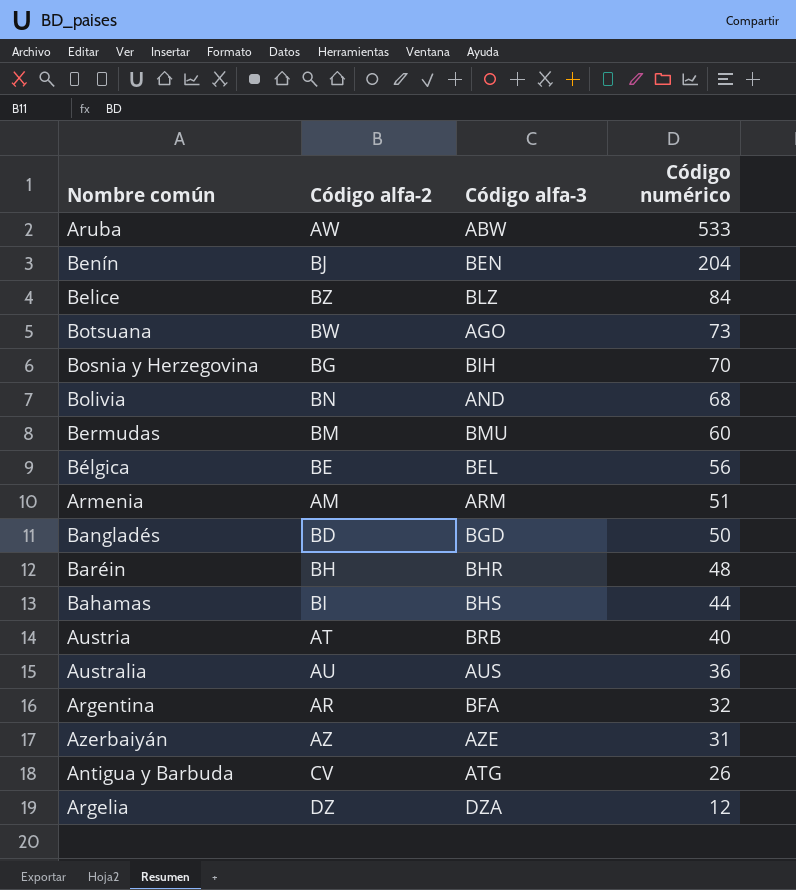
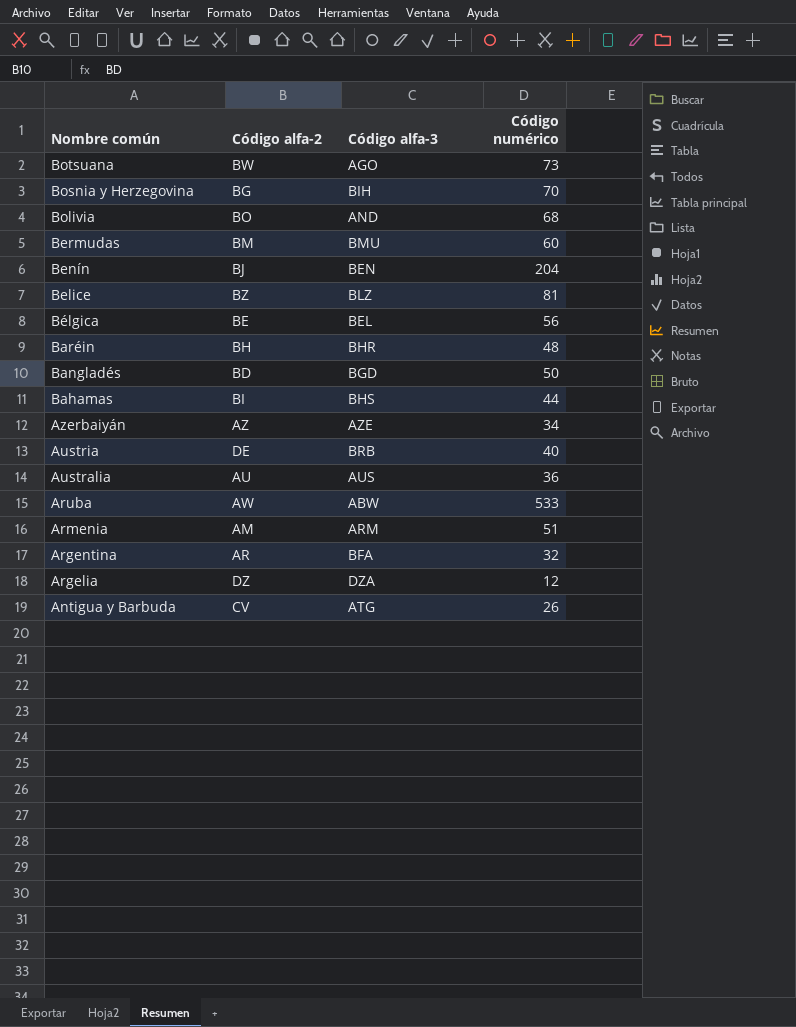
row order: Código numérico descending -> Nombre común descending
Bolivia | Código alfa-2: BN -> BO
Belice | Código numérico: 84 -> 81
Azerbaiyán | Código numérico: 31 -> 34
Austria | Código alfa-2: AT -> DE

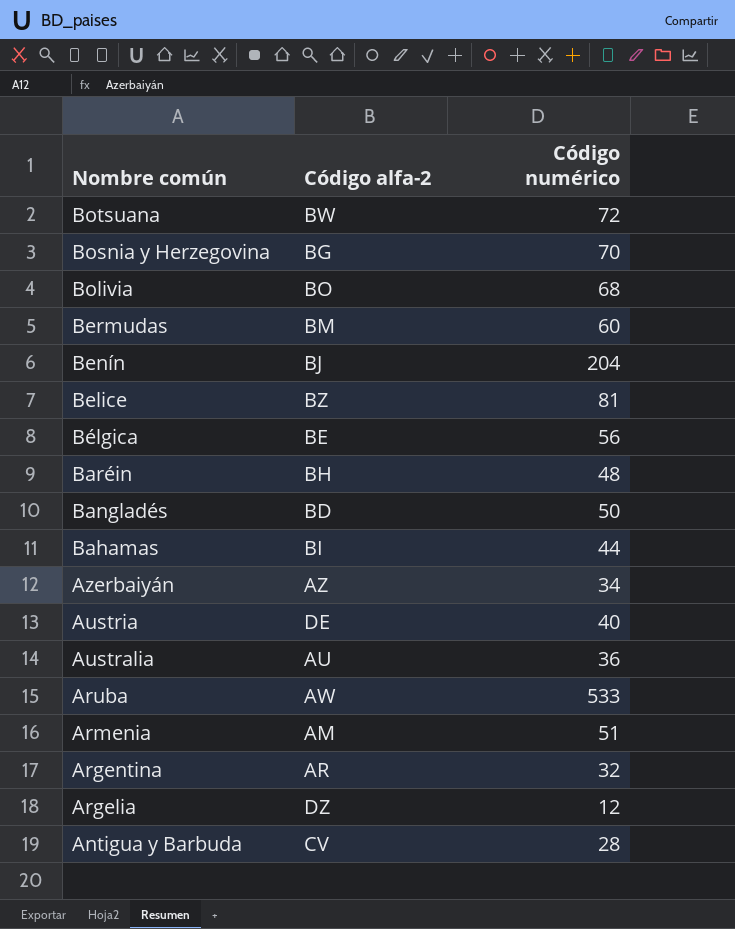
column Código alfa-3 | position: 3 -> none
Botsuana | Código numérico: 73 -> 72
Antigua y Barbuda | Código numérico: 26 -> 28

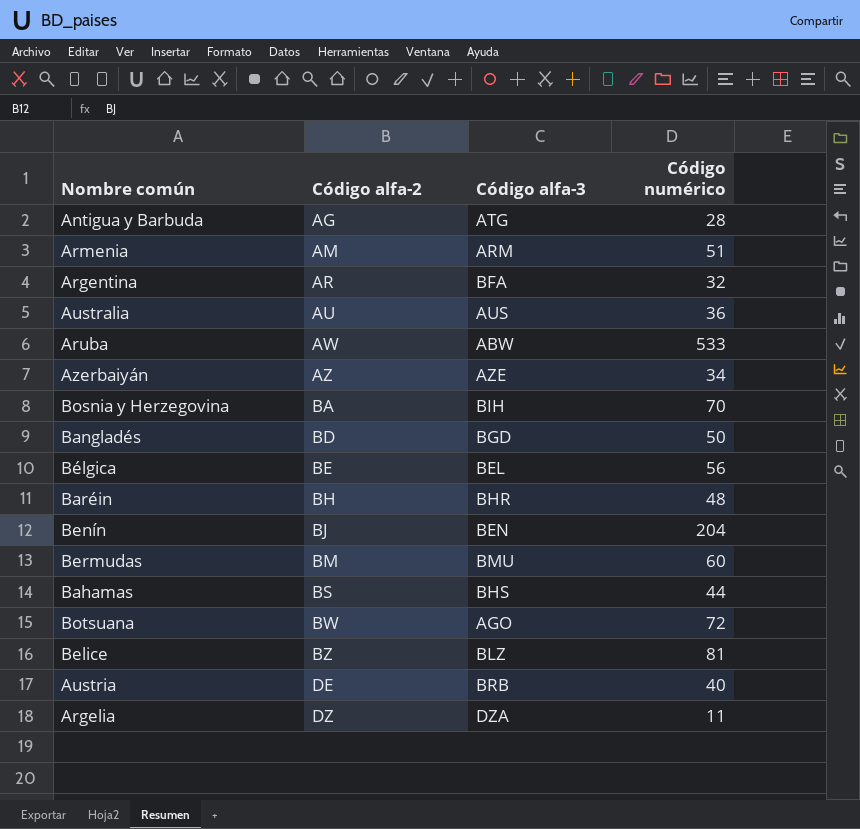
row order: Nombre común descending -> Código alfa-2 ascending
column Código alfa-3 | position: none -> 3
row Bolivia: BO | 68 -> none
Antigua y Barbuda | Código alfa-2: CV -> AG
Bosnia y Herzegovina | Código alfa-2: BG -> BA
Bahamas | Código alfa-2: BI -> BS
Argelia | Código numérico: 12 -> 11

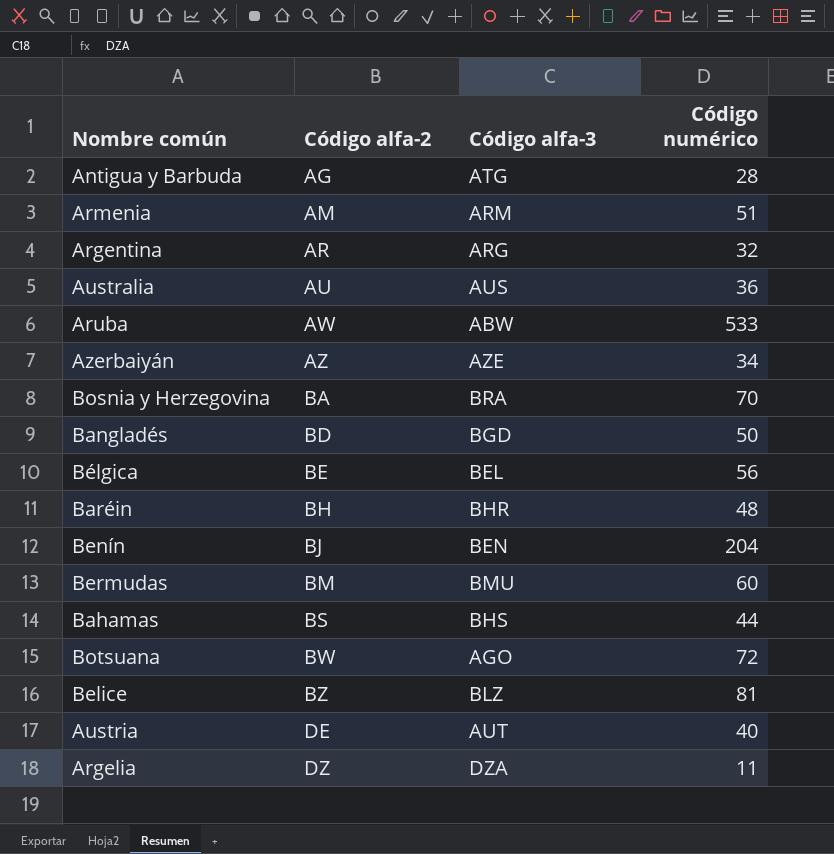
Argentina | Código alfa-3: BFA -> ARG
Bosnia y Herzegovina | Código alfa-3: BIH -> BRA
Austria | Código alfa-3: BRB -> AUT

**Problem details**
Pictures in the records above should not be copied. Repeat everything else exactly.

**Solution for this task**
row order: Código numérico descending -> Nombre común descending
Bolivia | Código alfa-2: BN -> BO
Belice | Código numérico: 84 -> 81
Azerbaiyán | Código numérico: 31 -> 34
Austria | Código alfa-2: AT -> DE

column Código alfa-3 | position: 3 -> none
Botsuana | Código numérico: 73 -> 72
Antigua y Barbuda | Código numérico: 26 -> 28

row order: Nombre común descending -> Código alfa-2 ascending
column Código alfa-3 | position: none -> 3
row Bolivia: BO | 68 -> none
Antigua y Barbuda | Código alfa-2: CV -> AG
Bosnia y Herzegovina | Código alfa-2: BG -> BA
Bahamas | Código alfa-2: BI -> BS
Argelia | Código numérico: 12 -> 11

Argentina | Código alfa-3: BFA -> ARG
Bosnia y Herzegovina | Código alfa-3: BIH -> BRA
Austria | Código alfa-3: BRB -> AUT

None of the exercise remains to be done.